Multiplex assay detection of pathogenic organisms
Abstract
The present invention is directed to a method for identification of a pathogenic organism from a predetermined group of pathogens, comprising (i) isolating a clinical sample containing at least partially purified nucleic acid, (ii) subjecting at least a first aliquot of said clinical specimen to at least one amplification and detection reaction in one reaction vessel comprising (iia) an amplification step using at least a first set of amplification primers capable of amplifying a preselected nucleic acid sequence region from several or all members of said predetermined group of pathogens, (iib) a detection step using at least 2, 3 or multiple hybridization reagents, said reagents together being capable of specifically detecting a pre-selected nucleic acid sequence region from all members of said group of pathogens, said detection step (iib) comprising steps monitoring hybridization of each of said hybridization reagents at a pre-selected temperature, said hybridization being indicative for at least the genus of said pathogen present in the sample, and monitoring temperature dependence of hybridization, said temperature dependence being indicative for at least the species of said pathogen, and (iii) determining whether said amplification and detection reaction is indicative for the presence of a specific member of said pre-selected group of pathogens.
Claims
exact text as granted — not AI-modified1 . Method for identification of a pathogenic organism from a predetermined group of pathogens, comprising
a) at least partially purifying nucleic acid from a clinical sample, b) subjecting at least a first aliquot of said clinical specimen to at least one amplification and detection reaction in one reaction vessel comprising
ba) an amplification step using at least a first set of amplification primers capable of amplifying a pre-selected nucleic acid sequence region from several or all members of said predetermined group of pathogens,
bb) a detection step using at least 2, 3 or multiple hybridization reagents, said reagents together being capable of specifically detecting a pre-selected nucleic acid sequence region from all members of said group of pathogens, said detection step bb) comprising steps
bba) monitoring hybridization of each of said hybridization reagents at a pre-selected temperature, said hybridization being indicative for at least the genus of said pathogen present in the sample, and
bbb) monitoring temperature dependence of hybridization, said temperature dependence being indicative for at least the species of said pathogen, determining whether said amplification and detection reaction is indicative for the presence of a specific member of said pre-selected group of pathogens.
2 . Method according to claim 1 , wherein a first and a second aliquot each are subjected to an amplification and detection reaction independently from each other in two different reaction vessels,
3 . Method according to claim 2 , wherein a first, a second and a third aliquot each are subjected to an amplification and detection reaction independently from each other in two different reaction vessels.
4 . Method according to claims 1 - 3 , wherein an additional hybridization reagent is used for the detection of an internal control.
5 . Method according to claim 2 , wherein gram positive pathogenic organisms are exclusively identified in one amplification and detection reaction and gram negative pathogenic organisms are exclusively identified in another amplification and detection reaction.

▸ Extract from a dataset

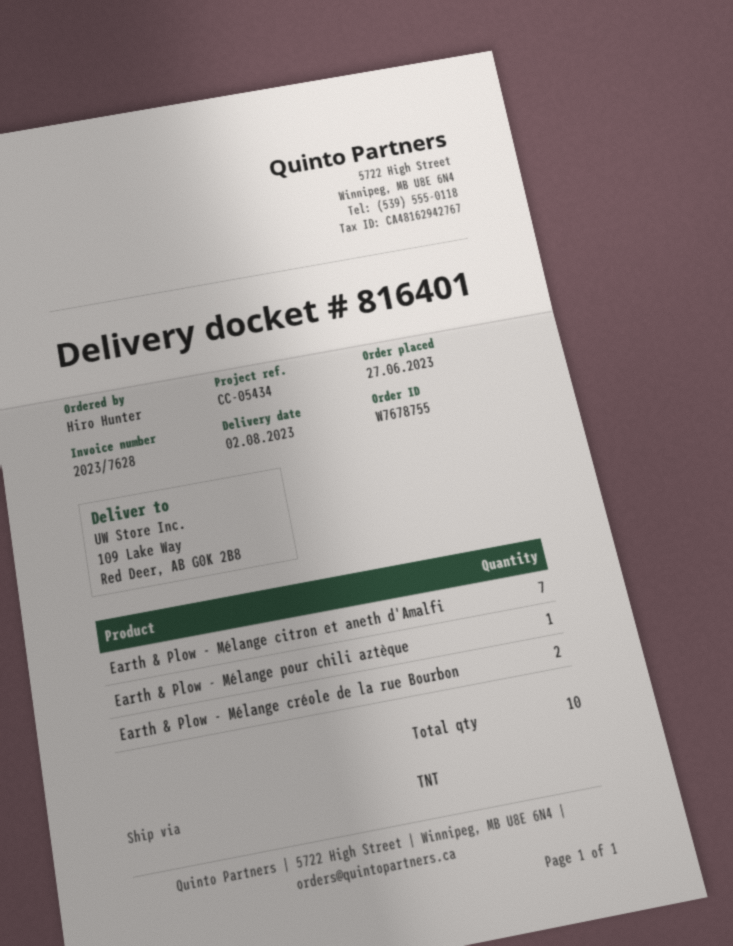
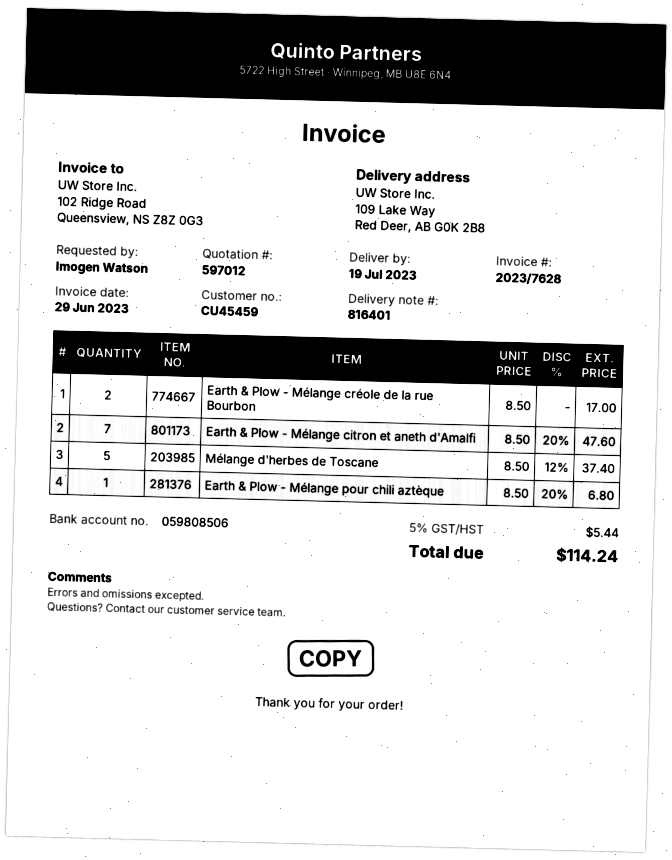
delivery date: 2023-08-02 -> 2023-07-19
ordered by: Hiro Hunter -> Imogen Watson
Mélange d'herbes de Toscane: none -> 5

6 . Method according to claim 3 and 5 , wherein fungal pathogens are exclusively identified in the third amplification and detection reaction.
7 . Method according to claims 2 - 6 , wherein each amplification step is performed with the same thermocycling profile.
8 . Composition comprising at least a first set of amplification primers and at least two, three or multiple hybridization reagents, characterized in that
said at least first set of amplification primer is capable of amplifying a pre-selected nucleic acid sequence region from several or all members of a predetermined group of pathogens, and said at least 2, 3 or multiple hybridization reagents together are being capable of specifically detecting a pre-selected nucleic acid sequence region from all members of a predetermined group of pathogens, wherein hybridization of each of said hybridization reagents at a pre-selected temperature is indicative for at least the genus of a pathogen present in the sample, and the temperature dependence of said hybridization is indicative for at least the species of said pathogen.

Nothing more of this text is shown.